À la toute première journée des audiences du comité, lundi, une responsable de l’Agence des services frontaliers du Canada (ASFC) a affirmé que cet enjeu avait été identifié et discuté avec les autorités américaines, mais «pas résolu».

En conférence de presse à Ottawa, jeudi, le député néo-démocrate Don Davies a enjoint au gouvernement libéral «d’entamer immédiatement des pourparlers avec les autorités des États-Unis pour conclure une entente qui empêchera tout traitement injuste à la frontière».

Il s’agit d’une première requête officielle que formule le Nouveau Parti démocratique (NPD) à la lumière des témoignages devant le comité, qui poursuivait jeudi son étude intensive du projet de loi C-45 sur la légalisation du cannabis.

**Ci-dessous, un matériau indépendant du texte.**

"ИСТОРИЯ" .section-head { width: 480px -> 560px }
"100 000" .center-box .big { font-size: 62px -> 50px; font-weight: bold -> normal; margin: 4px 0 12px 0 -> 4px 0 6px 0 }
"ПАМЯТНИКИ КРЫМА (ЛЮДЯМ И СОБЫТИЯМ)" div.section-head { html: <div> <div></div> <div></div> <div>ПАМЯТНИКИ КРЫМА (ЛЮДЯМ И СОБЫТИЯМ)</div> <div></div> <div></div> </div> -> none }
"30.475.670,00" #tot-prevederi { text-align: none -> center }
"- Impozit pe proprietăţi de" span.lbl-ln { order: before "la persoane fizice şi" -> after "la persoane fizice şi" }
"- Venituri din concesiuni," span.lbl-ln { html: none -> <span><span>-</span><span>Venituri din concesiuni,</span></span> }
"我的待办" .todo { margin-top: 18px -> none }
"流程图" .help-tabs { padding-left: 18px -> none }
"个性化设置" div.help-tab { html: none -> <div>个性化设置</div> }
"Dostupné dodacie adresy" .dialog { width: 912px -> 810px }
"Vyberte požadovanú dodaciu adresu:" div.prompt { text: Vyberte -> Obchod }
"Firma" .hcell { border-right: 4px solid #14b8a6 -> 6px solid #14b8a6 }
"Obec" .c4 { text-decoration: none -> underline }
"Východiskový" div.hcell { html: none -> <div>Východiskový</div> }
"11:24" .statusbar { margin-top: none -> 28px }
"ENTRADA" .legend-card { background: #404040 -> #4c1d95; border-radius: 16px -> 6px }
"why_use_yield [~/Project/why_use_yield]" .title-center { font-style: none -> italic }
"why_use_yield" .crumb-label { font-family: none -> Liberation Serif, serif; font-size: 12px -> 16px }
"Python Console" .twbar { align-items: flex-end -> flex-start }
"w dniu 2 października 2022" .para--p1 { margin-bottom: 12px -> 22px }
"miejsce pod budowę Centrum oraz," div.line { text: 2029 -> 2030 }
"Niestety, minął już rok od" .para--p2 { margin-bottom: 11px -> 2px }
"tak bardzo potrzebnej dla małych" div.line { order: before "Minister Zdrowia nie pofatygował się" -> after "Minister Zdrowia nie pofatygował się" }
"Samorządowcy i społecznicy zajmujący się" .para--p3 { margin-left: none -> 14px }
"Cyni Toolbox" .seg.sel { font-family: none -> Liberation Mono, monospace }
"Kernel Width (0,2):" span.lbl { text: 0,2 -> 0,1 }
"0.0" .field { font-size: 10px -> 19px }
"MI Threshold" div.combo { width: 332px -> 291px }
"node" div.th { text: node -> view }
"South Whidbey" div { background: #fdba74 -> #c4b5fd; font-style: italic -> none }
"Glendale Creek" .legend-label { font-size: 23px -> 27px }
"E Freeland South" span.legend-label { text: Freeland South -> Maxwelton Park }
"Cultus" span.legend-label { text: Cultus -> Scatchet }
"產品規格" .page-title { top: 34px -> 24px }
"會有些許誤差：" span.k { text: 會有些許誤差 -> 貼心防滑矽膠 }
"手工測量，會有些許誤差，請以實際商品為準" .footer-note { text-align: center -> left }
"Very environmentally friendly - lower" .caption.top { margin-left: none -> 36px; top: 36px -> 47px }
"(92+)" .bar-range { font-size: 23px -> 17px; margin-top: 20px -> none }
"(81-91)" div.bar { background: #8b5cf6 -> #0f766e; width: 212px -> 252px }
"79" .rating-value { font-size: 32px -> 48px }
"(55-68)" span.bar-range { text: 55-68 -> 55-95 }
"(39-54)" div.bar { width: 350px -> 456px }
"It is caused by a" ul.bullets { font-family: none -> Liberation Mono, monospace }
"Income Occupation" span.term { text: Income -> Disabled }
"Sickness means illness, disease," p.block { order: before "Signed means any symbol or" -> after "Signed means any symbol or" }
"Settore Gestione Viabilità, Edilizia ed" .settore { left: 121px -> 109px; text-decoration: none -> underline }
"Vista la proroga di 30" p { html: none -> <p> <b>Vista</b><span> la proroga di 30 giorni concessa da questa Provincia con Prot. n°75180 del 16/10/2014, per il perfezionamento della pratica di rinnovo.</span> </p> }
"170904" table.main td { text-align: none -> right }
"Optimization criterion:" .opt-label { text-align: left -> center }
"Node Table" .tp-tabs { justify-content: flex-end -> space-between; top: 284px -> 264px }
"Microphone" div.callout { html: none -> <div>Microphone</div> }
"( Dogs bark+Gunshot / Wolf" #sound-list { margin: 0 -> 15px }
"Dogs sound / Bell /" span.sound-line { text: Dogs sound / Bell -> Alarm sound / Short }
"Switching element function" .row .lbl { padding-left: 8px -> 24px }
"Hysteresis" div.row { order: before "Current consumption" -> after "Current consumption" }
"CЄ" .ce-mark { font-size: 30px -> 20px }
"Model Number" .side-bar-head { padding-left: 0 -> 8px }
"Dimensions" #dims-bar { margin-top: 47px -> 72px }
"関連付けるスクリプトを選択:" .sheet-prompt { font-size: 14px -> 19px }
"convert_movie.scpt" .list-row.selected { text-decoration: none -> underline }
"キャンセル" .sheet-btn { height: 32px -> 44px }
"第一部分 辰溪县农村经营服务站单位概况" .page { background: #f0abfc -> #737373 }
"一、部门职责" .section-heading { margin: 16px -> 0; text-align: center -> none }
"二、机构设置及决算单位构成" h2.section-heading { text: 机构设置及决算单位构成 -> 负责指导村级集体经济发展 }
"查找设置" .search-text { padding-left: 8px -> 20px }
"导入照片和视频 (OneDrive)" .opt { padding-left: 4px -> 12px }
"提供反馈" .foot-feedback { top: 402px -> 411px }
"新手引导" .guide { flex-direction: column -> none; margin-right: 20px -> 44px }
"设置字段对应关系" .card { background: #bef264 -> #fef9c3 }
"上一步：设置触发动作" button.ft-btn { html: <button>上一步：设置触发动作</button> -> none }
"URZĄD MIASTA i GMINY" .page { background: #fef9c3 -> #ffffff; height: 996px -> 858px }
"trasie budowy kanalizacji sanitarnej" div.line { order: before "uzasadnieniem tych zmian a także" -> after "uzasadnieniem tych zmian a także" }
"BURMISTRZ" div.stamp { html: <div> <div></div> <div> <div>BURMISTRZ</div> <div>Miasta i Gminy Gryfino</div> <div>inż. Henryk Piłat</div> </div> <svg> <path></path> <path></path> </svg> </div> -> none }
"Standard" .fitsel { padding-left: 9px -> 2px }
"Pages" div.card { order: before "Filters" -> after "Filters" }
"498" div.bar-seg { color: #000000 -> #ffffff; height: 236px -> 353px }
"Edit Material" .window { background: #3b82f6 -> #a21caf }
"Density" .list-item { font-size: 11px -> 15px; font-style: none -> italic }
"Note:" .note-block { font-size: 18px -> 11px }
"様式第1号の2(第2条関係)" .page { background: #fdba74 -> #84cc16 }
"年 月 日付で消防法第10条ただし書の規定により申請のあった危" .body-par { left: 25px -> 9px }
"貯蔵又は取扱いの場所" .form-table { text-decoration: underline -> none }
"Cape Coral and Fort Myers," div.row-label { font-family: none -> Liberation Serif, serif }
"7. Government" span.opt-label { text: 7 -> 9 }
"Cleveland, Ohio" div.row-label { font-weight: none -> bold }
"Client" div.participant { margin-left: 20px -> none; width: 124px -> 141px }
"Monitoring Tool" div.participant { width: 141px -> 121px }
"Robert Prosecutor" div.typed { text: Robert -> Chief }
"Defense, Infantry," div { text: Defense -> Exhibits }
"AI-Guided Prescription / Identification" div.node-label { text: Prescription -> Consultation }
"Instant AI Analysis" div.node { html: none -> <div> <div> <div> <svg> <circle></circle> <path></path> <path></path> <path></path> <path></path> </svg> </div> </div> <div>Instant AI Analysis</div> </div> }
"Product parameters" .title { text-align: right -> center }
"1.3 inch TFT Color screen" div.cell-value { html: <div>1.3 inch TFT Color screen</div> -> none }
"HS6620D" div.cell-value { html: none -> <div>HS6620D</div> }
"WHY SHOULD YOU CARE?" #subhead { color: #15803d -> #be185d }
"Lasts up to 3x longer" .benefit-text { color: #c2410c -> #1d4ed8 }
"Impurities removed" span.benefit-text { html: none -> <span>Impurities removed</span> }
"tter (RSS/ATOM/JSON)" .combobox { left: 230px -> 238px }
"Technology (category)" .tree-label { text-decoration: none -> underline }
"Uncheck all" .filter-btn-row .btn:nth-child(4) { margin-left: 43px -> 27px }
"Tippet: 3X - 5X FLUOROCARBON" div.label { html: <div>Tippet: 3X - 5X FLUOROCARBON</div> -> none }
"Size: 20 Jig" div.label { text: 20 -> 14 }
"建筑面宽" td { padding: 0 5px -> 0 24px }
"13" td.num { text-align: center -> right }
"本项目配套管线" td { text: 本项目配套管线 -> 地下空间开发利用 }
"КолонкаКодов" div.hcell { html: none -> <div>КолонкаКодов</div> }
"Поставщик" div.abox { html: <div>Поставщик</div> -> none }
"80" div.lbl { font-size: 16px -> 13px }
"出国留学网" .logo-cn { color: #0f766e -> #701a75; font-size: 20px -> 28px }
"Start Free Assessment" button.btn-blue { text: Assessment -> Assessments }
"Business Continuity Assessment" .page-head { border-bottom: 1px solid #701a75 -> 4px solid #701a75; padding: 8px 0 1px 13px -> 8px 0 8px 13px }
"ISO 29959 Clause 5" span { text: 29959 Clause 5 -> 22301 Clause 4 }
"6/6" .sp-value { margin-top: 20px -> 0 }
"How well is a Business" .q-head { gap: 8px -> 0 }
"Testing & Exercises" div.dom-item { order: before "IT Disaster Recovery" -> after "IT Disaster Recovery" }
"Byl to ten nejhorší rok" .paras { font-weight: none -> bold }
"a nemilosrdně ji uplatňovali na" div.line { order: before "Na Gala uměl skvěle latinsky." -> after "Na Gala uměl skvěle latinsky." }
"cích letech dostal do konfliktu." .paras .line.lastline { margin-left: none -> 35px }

Plusieurs des témoins qui ont défilé jeudi devant les élus ont fait état de leur inquiétude par rapport à la volonté du gouvernement de Justin Trudeau de faire adopter C-45 à toute vapeur, comme d’autres l’avaient fait au cours des journées précédentes.

Des représentants de communautés autochtones, dont le chef régional de l’Ontario, Isadore Day, ont regretté de n’avoir pas été suffisamment consultés par le gouvernement libéral, notamment sur les questions de la gouvernance et de la vente sur les réserves.

À l’issue de sa comparution, le chef Day a signalé que certaines des quelque 130 communautés de l’Ontario voudront probablement invoquer des dispositions de la Loi sur les Indiens pour empêcher la vente de marijuana sur leur territoire.

«Les communautés y auront recours (…) Certaines communautés vont dire: ‘Écoutez, nous ne sommes pas prêtes’ (…) Ce sera le droit et la décision collective de chaque communauté», a-t-il exposé.

Le comité permanent de la santé, qui a été convoqué avant la reprise officielle des travaux à Ottawa, se réunira de nouveau vendredi. Mardi soir prochain, alors que les députés seront rentrés au boulot à Ottawa, trois ministres témoigneront devant les élus.

Les députés auront alors l’occasion de questionner les ministres de la Santé, Ginette Petitpas Taylor, de la Justice, Jody Wilson-Raybould, et de la Sécurité publique, Ralph Goodale.